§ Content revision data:
########
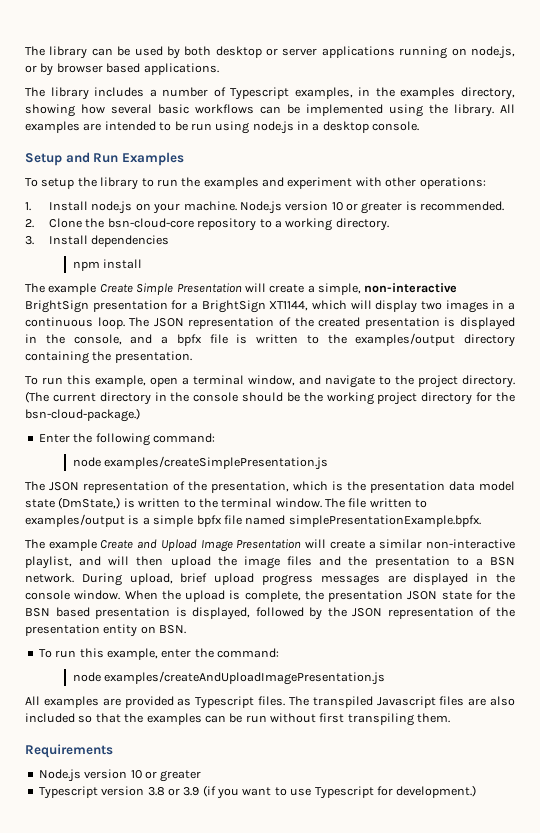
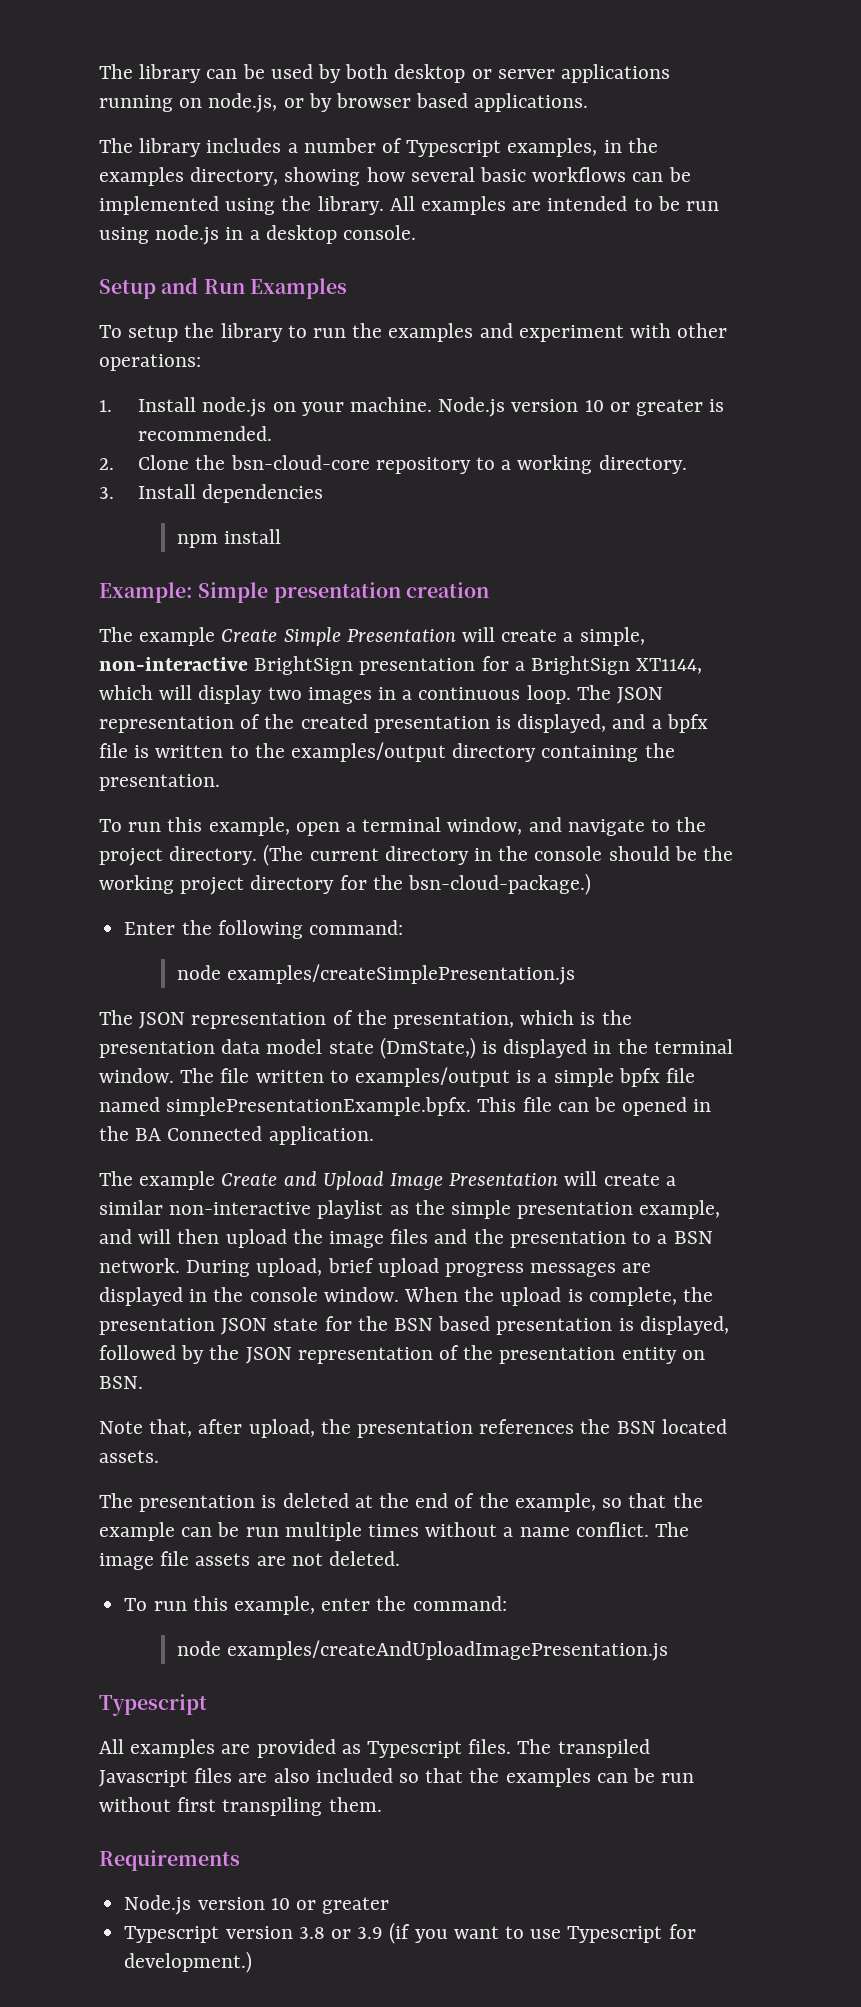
(143, 264) none -> [99,582,489,603] // Example: Simple presentation creation
[460,317,516,330] [25,334,122,345] displayed in the console, -> [517,714,607,733] displayed,
[138,498,196,508] written to -> [503,1039,612,1058] displayed in
(481, 521) none -> [477,1097,712,1116] [99,1126,374,1145] This file can be opened in the BA Connected application.
[25,556,72,569] playlist, -> [317,1200,721,1219] playlist as the simple presentation example,
(187, 629) none -> [99,1419,727,1438] [99,1450,159,1463] [99,1493,703,1512] [99,1522,690,1541] [99,1551,401,1570] // Note that, after upload, the presentation references the BSN located assets. // The presentation is deleted at the end of the example, so that the example can be run multiple times without a name conflict. The image file assets are not deleted.
(386, 678) none -> [99,1694,207,1716] // Typescript

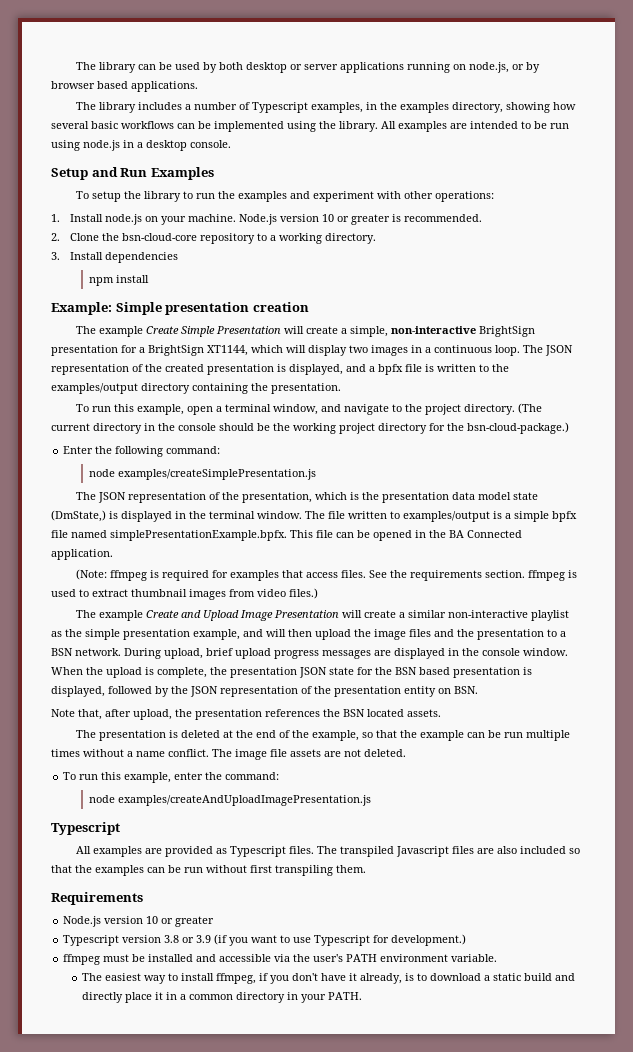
(374, 1135) none -> [76,569,578,581] [51,588,318,600] // (Note: ffmpeg is required for examples that access files. See the requirements section. ffmpeg is used to extract thumbnail images from video files.)
(253, 1962) none -> [63,954,498,965] [81,973,575,984] [81,992,362,1003] // ffmpeg must be installed and accessible via the user's PATH environment variable. // The easiest way to install ffmpeg, if you don't have it already, is to download a static build and directly place it in a common directory in your PATH.

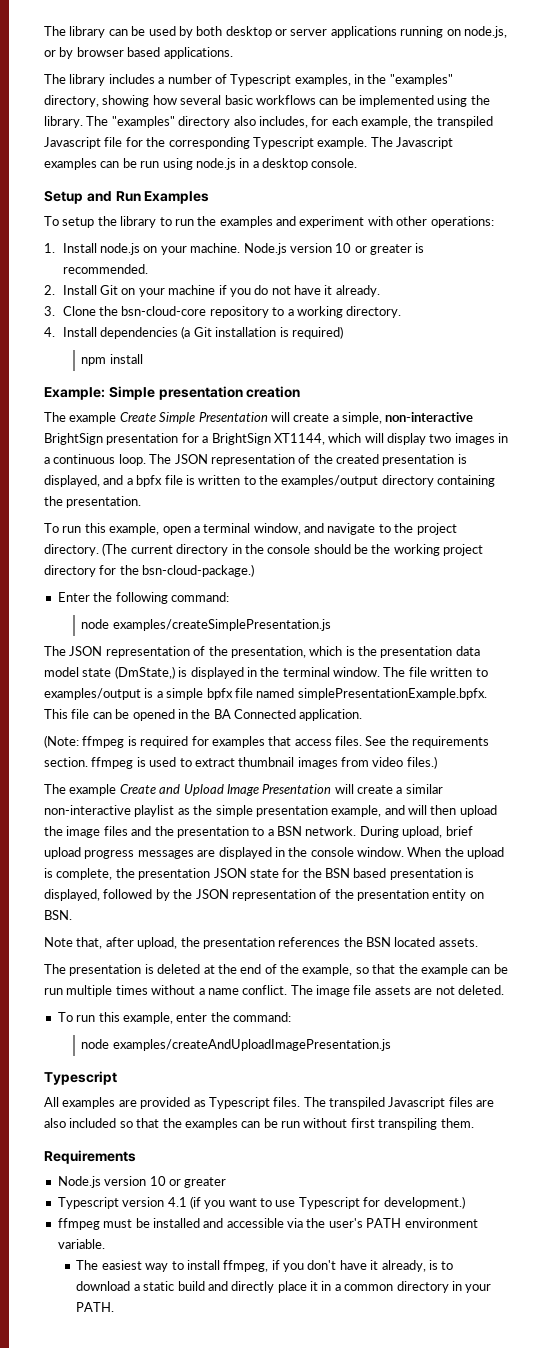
[400,102,450,113] examples -> [389,74,453,86] "examples"
[381,121,531,132] All examples are intended to -> [86,116,493,128] [44,137,453,149] [44,158,120,170] The "examples" directory also includes, for each example, the transpiled Javascript file for the corresponding Typescript example. The Javascript examples can
(60, 237) none -> [62,285,380,297] [44,306,55,316] Install Git on your machine if you do not have it already. // 3.
[51,252,60,260] 3. -> [44,327,55,337] 4.
(178, 257) none -> [181,326,343,339] (a Git installation is required)
[164,935,212,943] 3.8 or 3.9 -> [167,1197,187,1207] 4.1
########
§ THE PROBLEM:
Read through the lines above and collect those that contain the string "none".

§ OUTPUT OF THE EXERCISE:
(143, 264) none -> [99,582,489,603] // Example: Simple presentation creation
(481, 521) none -> [477,1097,712,1116] [99,1126,374,1145] This file can be opened in the BA Connected application.
(187, 629) none -> [99,1419,727,1438] [99,1450,159,1463] [99,1493,703,1512] [99,1522,690,1541] [99,1551,401,1570] // Note that, after upload, the presentation references the BSN located assets. // The presentation is deleted at the end of the example, so that the example can be run multiple times without a name conflict. The image file assets are not deleted.
(386, 678) none -> [99,1694,207,1716] // Typescript
(374, 1135) none -> [76,569,578,581] [51,588,318,600] // (Note: ffmpeg is required for examples that access files. See the requirements section. ffmpeg is used to extract thumbnail images from video files.)
(253, 1962) none -> [63,954,498,965] [81,973,575,984] [81,992,362,1003] // ffmpeg must be installed and accessible via the user's PATH environment variable. // The easiest way to install ffmpeg, if you don't have it already, is to download a static build and directly place it in a common directory in your PATH.
(60, 237) none -> [62,285,380,297] [44,306,55,316] Install Git on your machine if you do not have it already. // 3.
(178, 257) none -> [181,326,343,339] (a Git installation is required)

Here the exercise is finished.